Team:SJTU-BioX-Shanghai/Project/Applications/One Example



One Example -- the regulation of Fatty Acid synthesis

As we have emphasized at the very beginning, it is our final goal to achieve in vivo metabolic flux regulation with our gear box. To get closer to this goal, we changed the sgRNA sequence downstream of the bluelight-regulating promoter pFixK2 and targeted it at FadD, one of the genomic genes in E.coli. In this way, we had constructed a FadD regulating system, which is controlled by blue light signals, to qualitatively testify that our system can be immediately put into applications——to regulate metabolic fluxes in vivo.

About FadD

FadD is the acyl coenzyme A (CoA) synthetase in E. coli responsible for the activation of exogenous long-chain fatty acids (LCFA) into acyl-CoAs (Steen et al., 2010). According to some studies,E.coli strains with a FadD mutation will accumulate more fatty acid than the normal strains, and further researches has pointed out that this enzyme is required for the upregulation of genes involved in fatty acid degradation (Yu et al., 2011). For this reason, we simply changed the base-pairing region of the sgRNA sequence in the bluelight-controlled CRISPRi system to targeted it at the FadD gene that resides on the genome of E.coli——that is to say, we didn't overexpress any extra FadD enzymes through plasmid transformation or chemical induction. So will we get an obvious change in fatty acid production if we interrogate the expression of FadD gene in vivo?


To testify our system, we set 3 groups of e.coli and culture them under the same conditions except the light intensity. one group is in total dark surrounding, one receives weak blue light and another is exposed to the full light. The blue light controlled CRISPRi system is used in this test with a self-designed sgRNA targeting towards FadD. We predict that if there is blue light, due to the decrease of the sgRNA amount, more FadD will function in cell and the fatty acid synthesis will decrease as a result.


After a series of data collection work, we get the following results that are in accordance with our expectation. And the total fatty acid amounts are shown below.

Fatty acid data sjtu.png

From this result we can draw the conclusion that our system performs very well in this test. Due to the complicated culturing conditions and the extracting process of fatty acid both from the culture and cell itself, limited time is left for us to find out more data to further test our system. In the future we plan to repeat this test and try to perform this experiment under more different light intensities so as to get more convincing data to show the huge potential of new application of our project.
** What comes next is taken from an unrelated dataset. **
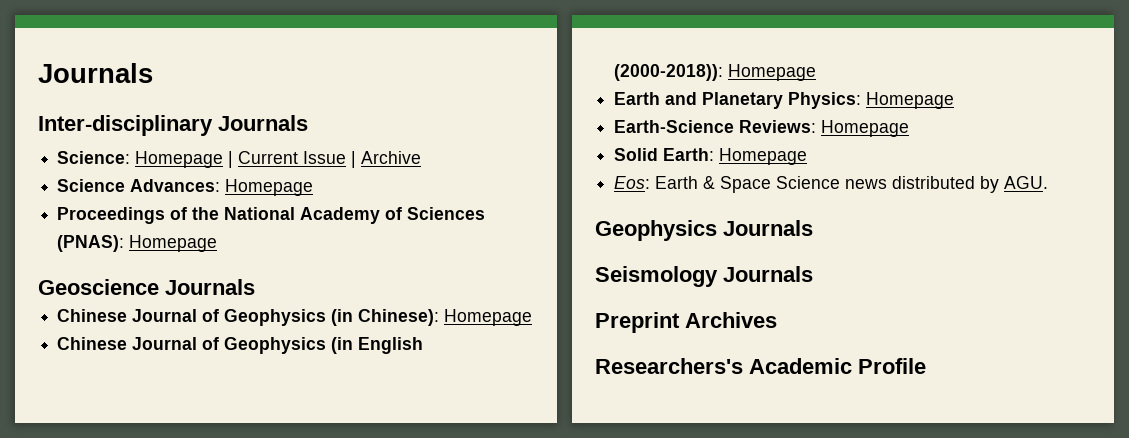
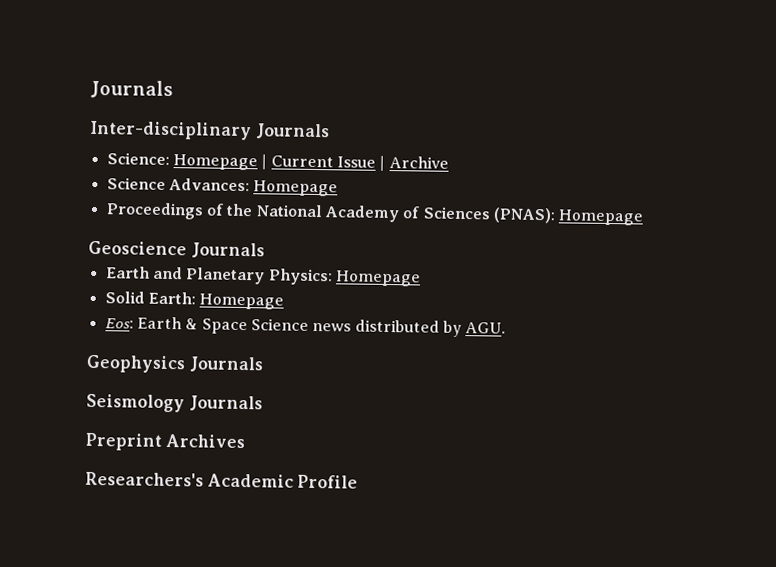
- Chinese Journal of Geophysics (in Chinese): Homepage
- Chinese Journal of Geophysics (in English (2000-2018)): Homepage
- Earth-Science Reviews: Homepage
STEEN, E. J., KANG, Y., BOKINSKY, G., HU, Z., SCHIRMER, A., MCCLURE, A., DEL CARDAYRE, S. B. & KEASLING, J. D. 2010. Microbial production of fatty-acid-derived fuels and chemicals from plant biomass. Nature, 463, 559-562.

YU, X., LIU, T., ZHU, F. & KHOSLA, C. 2011. In vitro reconstitution and steady-state analysis of the fatty acid synthase from Escherichia coli. Proceedings of the National Academy of Sciences of the United States of America, 108, 18643-18648.